Jin Midi (134–86 BC) (, courtesy name Wengshu (翁叔), formally Marquess Jing of Du (秺敬侯), was a foreign prince and a warrior of the Western Han Dynasty. He was a Hu (胡) "barbarian" from a kingdom in central Gansu area and served as coregent early in the reign of Emperor Zhao of Han.

Background 
Jin Midi was born in 134 BC to a Xiongnu allied royal family probably of Greco-Bactrian origins ruling central Gansu.
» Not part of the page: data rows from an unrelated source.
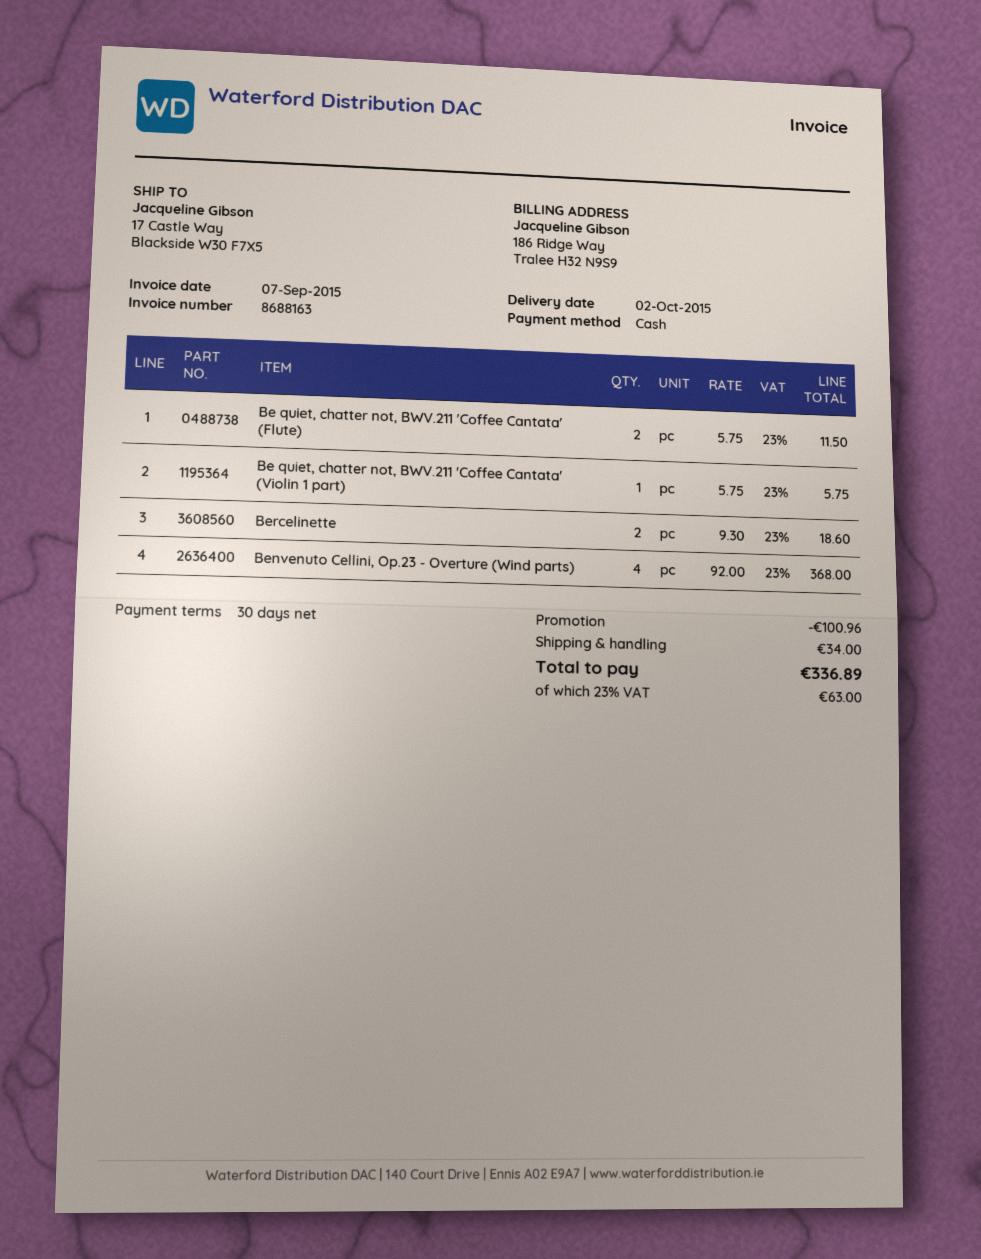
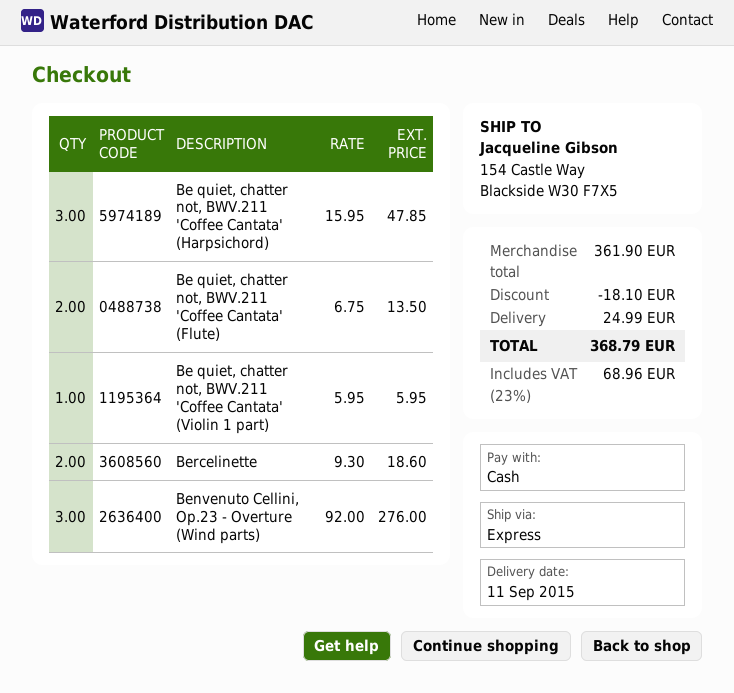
delivery date: 2015-10-02 -> 2015-09-11
ship to: 17 Castle Way, Blackside W30 F7X5 -> 154 Castle Way, Blackside W30 F7X5
Be quiet, chatter not, BWV.211 'Coffee Cantata' (Flute): 2 x 5.75 = 11.50 -> 2 x 6.75 = 13.50
Be quiet, chatter not, BWV.211 'Coffee Cantata' (Violin 1 part): 1 x 5.75 = 5.75 -> 1 x 5.95 = 5.95
Benvenuto Cellini, Op.23 - Overture (Wind parts): 4 x 92.00 = 368.00 -> 3 x 92.00 = 276.00
Be quiet, chatter not, BWV.211 'Coffee Cantata' (Harpsichord): none -> 3 x 15.95 = 47.85
discount: 100.96 -> 18.10
shipping: 34.00 -> 24.99
tax: 23% = 63.00 -> 23% = 68.96
total: 336.89 -> 368.79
He was the heir of the king Xiutu (休屠王; Soter/Σωτήρ), one of the major kings serving under the supreme ruler of the Xiongnu, Gunchen Chanyu.  After Gunchen's death in 126 BC, his brother Yizhixie succeeded him.  During this time, the king of Xiutu and another major king, the king Hunxie, were assigned for defending Xiongnu's southwestern border against the Han Dynasty – in modern central and western Gansu.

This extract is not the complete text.